I asked a lot of chefs if they would feel comfortable doing that—and most of them said they were afraid. One chef in NYC told me that when The VIP List came in, they were so disruptive that (and this is a quote), “It was worse than when we had someone choke in the restaurant.” I said, “You’re joking.” He said, “Absolutely not.” These are the people you’re taking restaurant recommendations from. When I asked him why he didn’t say anything he just sent me one single video of their content where they tore a restaurant down. “Fair,” I said.
When I asked Chef Vincent what he would say to other chefs who told me they were afraid to ask influencers to put down their ring lights, he said, “Talk to everyone like they’re a human being.” It’s a simple concept, but it seems like in 2025, influencers seem to think they’re beyond that and restaurants kind of rely on them because people (for the most part) have stopped reading food writing and replaced their recommendations with viral videos.
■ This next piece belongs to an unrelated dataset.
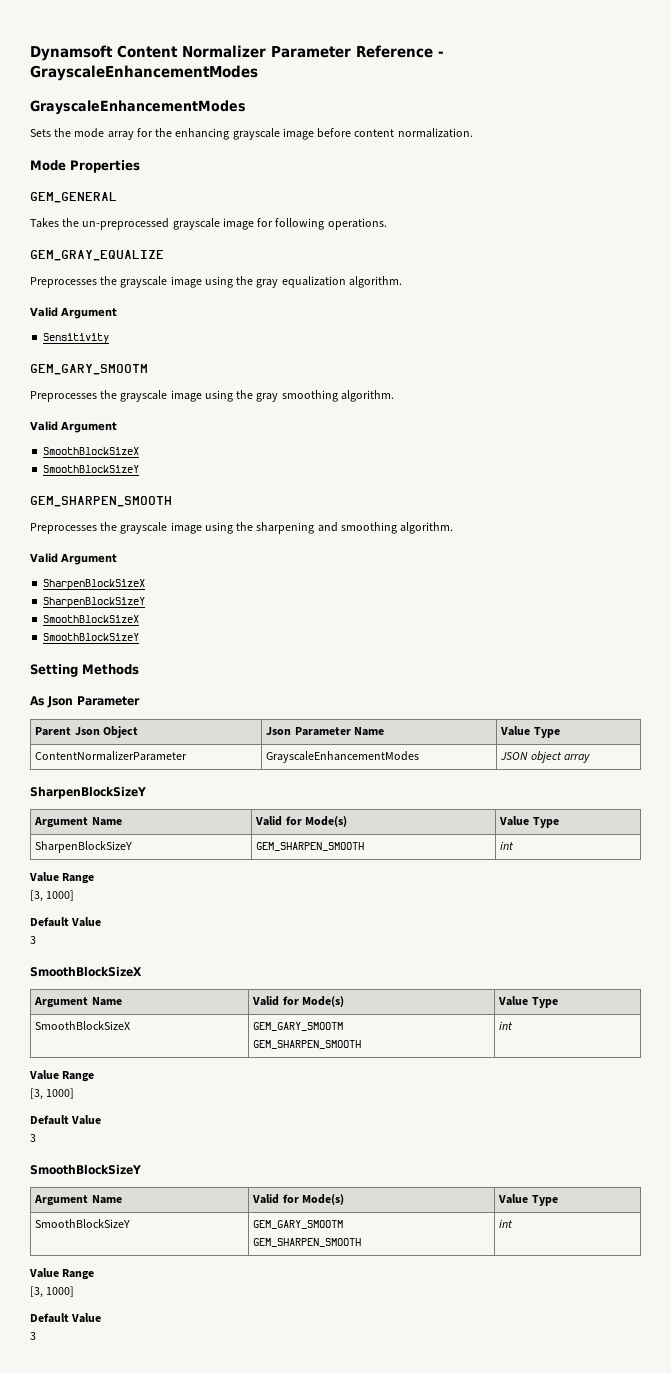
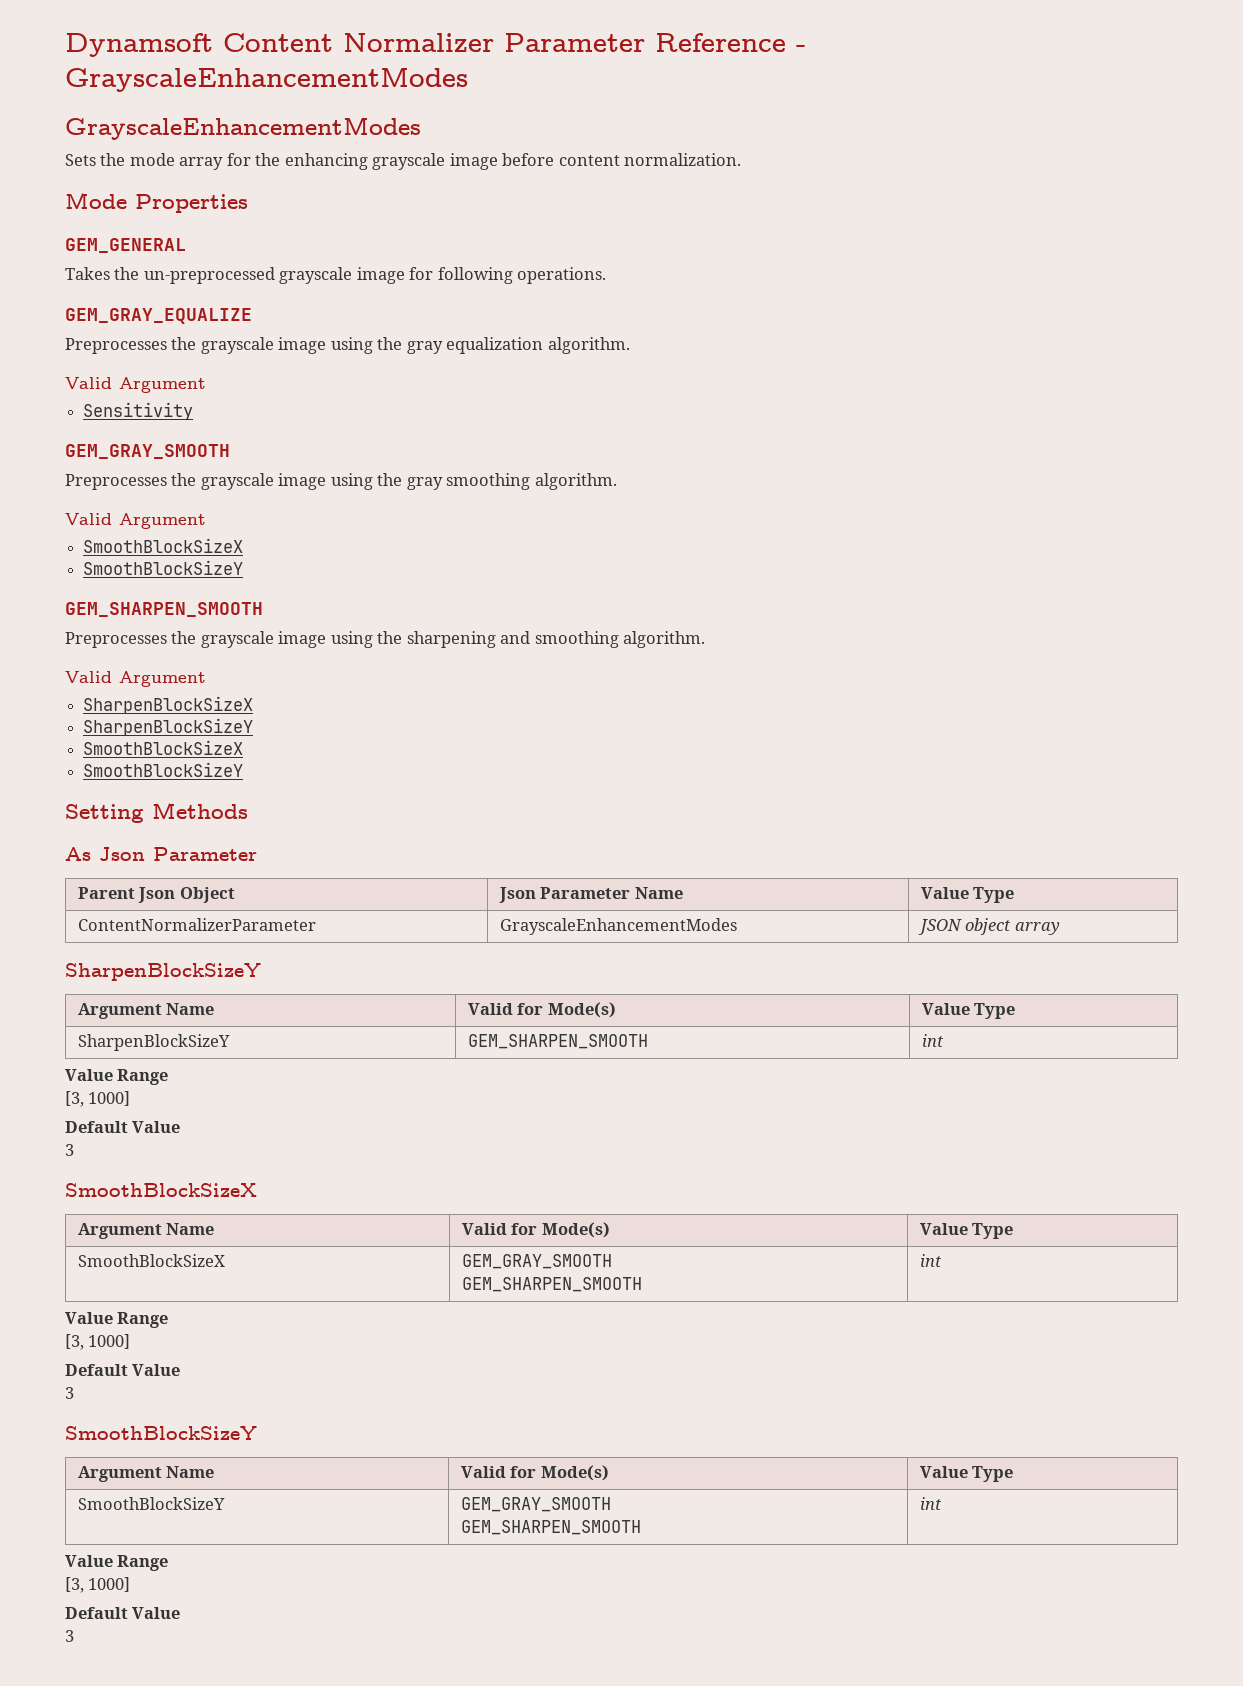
[30,364,148,375] GEM_GARY_SMOOTM -> [65,444,230,459] GEM_GRAY_SMOOTH
[253,1022,344,1031] GEM_GARY_SMOOTM -> [461,1254,612,1269] GEM_GRAY_SMOOTH
[253,1220,344,1229] GEM_GARY_SMOOTM -> [460,1497,611,1512] GEM_GRAY_SMOOTH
And so, if you also wish there were fewer ring lights in restaurants, you have to take it into your own hands and find other ways to find new restaurants other than these flashy videos. You can tell if there’s a ring light or flash on a video—it’s easy. If you see it? Unfollow.
And hey, influencers: ask for a window seat when the sun is still up. Your photos will look better there anyway.
I remember wondering how people were pulling off photos at certain restaurants, until I finally saw a ring light in the wild. It’s so disruptive and rude, I cant wrap my head around the ego of influencers. This piece hits it well, they don’t give a shit about the place only the views.
I am at a loss for words…yes, I love to take photos of food- I’d love to be in the kitchen actually…but if I go now, I might bring a camera + 50mm 1.2 and no flash. I get 15-30 seconds to take the photo and I’m done! I don’t want my food to get cold!